66. La formation restreinte considère que tels qu’ils sont conçus, les formulaires proposés ne permettent pas aux personnes concernées d’exprimer de manière valable un choix reflétant leurs préférences en matière de transmission et d’utilisation de leurs données à des fins de prospection commerciale. En effet, l’aperçu global des interfaces met particulièrement en valeur les boutons de type "JE PARTICIPE "ou "JE VALIDE "qui, par leur taille – nettement supérieure au reste des mentions – et leur couleur – qui tranche avec le fond utilisé –, se distinguent des autres informations délivrées. De même, leur intitulé évoque davantage la conclusion du parcours utilisateur plutôt qu’une utilisation des données à des fins de prospection commerciale dans la mesure où, en langage courant, on "valide "les informations renseignées dans un formulaire et on "autorise , on "accepte "une utilisation de données. Enfin, leur emplacement donne l’impression de devoir obligatoirement être cliqués pour terminer l’inscription et participer au jeu-concours. A contrario, le lien hypertexte permettant de participer au jeu sans accepter l’utilisation de ses données par les partenaires est présenté dans le corps du texte situé au-dessus ou en-dessous des boutons d’acceptation, en caractères d’une taille nettement inférieure à celle utilisée pour les boutons et sans mise en valeur particulière, de sorte qu’il n’apparait pas intuitif qu’il est possible de participer sans cliquer sur l’un des boutons précités et donc sans transmettre ses données à des tiers à des fins de prospection. Le consentement recueilli est, dans ces conditions, dépourvu de caractère univoque et libre.

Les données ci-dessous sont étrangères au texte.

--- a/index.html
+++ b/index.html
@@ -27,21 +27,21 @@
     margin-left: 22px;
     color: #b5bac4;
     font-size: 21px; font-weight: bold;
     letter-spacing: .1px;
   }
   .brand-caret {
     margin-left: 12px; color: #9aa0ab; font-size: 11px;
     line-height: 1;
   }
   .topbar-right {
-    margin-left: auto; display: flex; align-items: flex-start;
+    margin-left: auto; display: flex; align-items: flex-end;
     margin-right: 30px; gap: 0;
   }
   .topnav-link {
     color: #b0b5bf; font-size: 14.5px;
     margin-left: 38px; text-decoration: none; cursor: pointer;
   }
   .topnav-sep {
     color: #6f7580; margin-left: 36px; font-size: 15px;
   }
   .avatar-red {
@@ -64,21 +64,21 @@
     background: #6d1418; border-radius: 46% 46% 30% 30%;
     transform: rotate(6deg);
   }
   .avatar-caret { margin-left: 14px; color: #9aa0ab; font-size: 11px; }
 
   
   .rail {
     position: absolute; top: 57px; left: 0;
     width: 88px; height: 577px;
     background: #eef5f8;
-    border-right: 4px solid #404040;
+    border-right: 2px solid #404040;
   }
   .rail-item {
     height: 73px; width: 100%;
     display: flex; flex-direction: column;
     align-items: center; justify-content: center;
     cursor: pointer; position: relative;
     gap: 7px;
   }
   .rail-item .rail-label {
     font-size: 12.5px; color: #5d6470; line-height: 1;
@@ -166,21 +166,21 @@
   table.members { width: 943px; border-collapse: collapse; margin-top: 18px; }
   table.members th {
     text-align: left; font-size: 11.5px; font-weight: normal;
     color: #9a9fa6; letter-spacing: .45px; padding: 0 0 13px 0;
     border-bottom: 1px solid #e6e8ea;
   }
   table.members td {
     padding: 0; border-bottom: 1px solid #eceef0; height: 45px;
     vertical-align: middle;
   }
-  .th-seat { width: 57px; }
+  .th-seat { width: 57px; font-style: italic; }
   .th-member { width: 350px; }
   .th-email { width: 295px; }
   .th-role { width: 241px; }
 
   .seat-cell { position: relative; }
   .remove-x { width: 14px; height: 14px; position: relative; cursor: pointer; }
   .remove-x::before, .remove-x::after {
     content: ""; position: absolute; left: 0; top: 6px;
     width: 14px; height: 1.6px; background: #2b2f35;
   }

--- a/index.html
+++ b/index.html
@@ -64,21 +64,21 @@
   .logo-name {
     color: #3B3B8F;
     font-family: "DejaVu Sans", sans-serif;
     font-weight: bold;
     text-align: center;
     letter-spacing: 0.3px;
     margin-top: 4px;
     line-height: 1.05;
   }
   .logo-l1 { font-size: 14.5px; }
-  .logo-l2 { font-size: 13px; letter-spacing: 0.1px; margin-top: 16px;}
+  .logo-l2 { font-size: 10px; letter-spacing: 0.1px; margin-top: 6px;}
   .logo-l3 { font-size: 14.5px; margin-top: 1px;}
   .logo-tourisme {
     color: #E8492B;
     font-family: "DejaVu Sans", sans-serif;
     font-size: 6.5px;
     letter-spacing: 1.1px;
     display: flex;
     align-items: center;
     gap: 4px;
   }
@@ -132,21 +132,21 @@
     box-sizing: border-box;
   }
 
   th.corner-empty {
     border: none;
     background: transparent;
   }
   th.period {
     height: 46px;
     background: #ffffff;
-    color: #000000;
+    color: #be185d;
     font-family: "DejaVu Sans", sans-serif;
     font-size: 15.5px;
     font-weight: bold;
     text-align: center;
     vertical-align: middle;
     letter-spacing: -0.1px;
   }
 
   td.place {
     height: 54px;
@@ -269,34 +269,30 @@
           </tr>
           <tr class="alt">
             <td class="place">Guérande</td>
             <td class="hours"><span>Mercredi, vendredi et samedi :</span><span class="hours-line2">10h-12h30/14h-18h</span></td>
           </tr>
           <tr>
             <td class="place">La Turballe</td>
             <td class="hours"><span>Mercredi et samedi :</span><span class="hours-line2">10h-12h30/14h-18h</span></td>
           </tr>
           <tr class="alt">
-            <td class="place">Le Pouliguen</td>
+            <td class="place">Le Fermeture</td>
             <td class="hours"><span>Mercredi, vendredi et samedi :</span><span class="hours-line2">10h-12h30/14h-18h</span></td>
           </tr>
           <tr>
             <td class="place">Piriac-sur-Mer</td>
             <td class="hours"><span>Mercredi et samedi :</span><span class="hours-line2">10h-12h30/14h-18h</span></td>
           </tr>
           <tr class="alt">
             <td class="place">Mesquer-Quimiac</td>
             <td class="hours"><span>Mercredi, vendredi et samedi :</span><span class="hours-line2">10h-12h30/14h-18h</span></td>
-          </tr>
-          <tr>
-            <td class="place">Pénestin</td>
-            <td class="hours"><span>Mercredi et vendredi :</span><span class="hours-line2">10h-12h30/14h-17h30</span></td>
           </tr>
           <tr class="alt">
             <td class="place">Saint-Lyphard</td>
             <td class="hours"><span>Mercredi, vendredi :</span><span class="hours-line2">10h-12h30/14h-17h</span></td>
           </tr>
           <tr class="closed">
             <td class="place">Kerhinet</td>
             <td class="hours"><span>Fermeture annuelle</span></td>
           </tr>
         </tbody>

67. La formation restreinte note par ailleurs que certains des formulaires mis en œuvre par les sociétés [X2] et [X1] font figurer non pas un seul bouton, mais deux boutons (formulaires dits "à deux boutons "), dont l’un intitulé "JE VALIDE "et l’autre intitulé "JE REFUSE .

68. Or, si les informations figurant au-dessus du bouton "JE VALIDE "précisent bien qu’en cliquant sur ce bouton, l’utilisateur accepte que ses données soient transmises à des partenaires à des fins de prospection commerciale, il apparait en revanche que cet utilisateur n’est pas mis en mesure de comprendre les conséquences d’un clic sur le bouton "JE REFUSE . En effet, soit ces conséquences ne sont pas précisées (à l’instar du formulaire accessible à partir du site consoavenue.fr) et l’utilisateur peut dès lors penser qu’un tel clic entraîne l’impossibilité de participer au jeu ; soit, même lorsqu’il est précisé qu’un clic sur le bouton "JE REFUSE "permet de participer sans accepter la transmission et l’utilisation de ses données à des fins de prospection, une lecture rapide peut faire penser à l’utilisateur, compte tenu du vocabulaire employé, que le fait de "refuser "entraîne également refus de participer au jeu-concours, ce qui n’est pas le cas en l’espèce.

69. Dans ces conditions, la formation restreinte considère qu’à l’instar des formulaires à bouton unique et pour les mêmes motifs, la conception même de ces formulaires à deux boutons fournis par la société ne permet pas de recueillir un consentement libre et univoque dès lors que leur présentation incite fortement l’utilisateur à accepter la transmission de ses données à des fins de prospection commerciale.

70. La formation restreinte rappelle que, si la conception de ces formulaires ne lui est pas imputable en tant que telle, la société aurait dû, comme indiqué aux points 53 à 63 de la présente délibération, s’assurer de la validité du consentement dont elle entend se prévaloir pour réaliser ses opérations de prospection.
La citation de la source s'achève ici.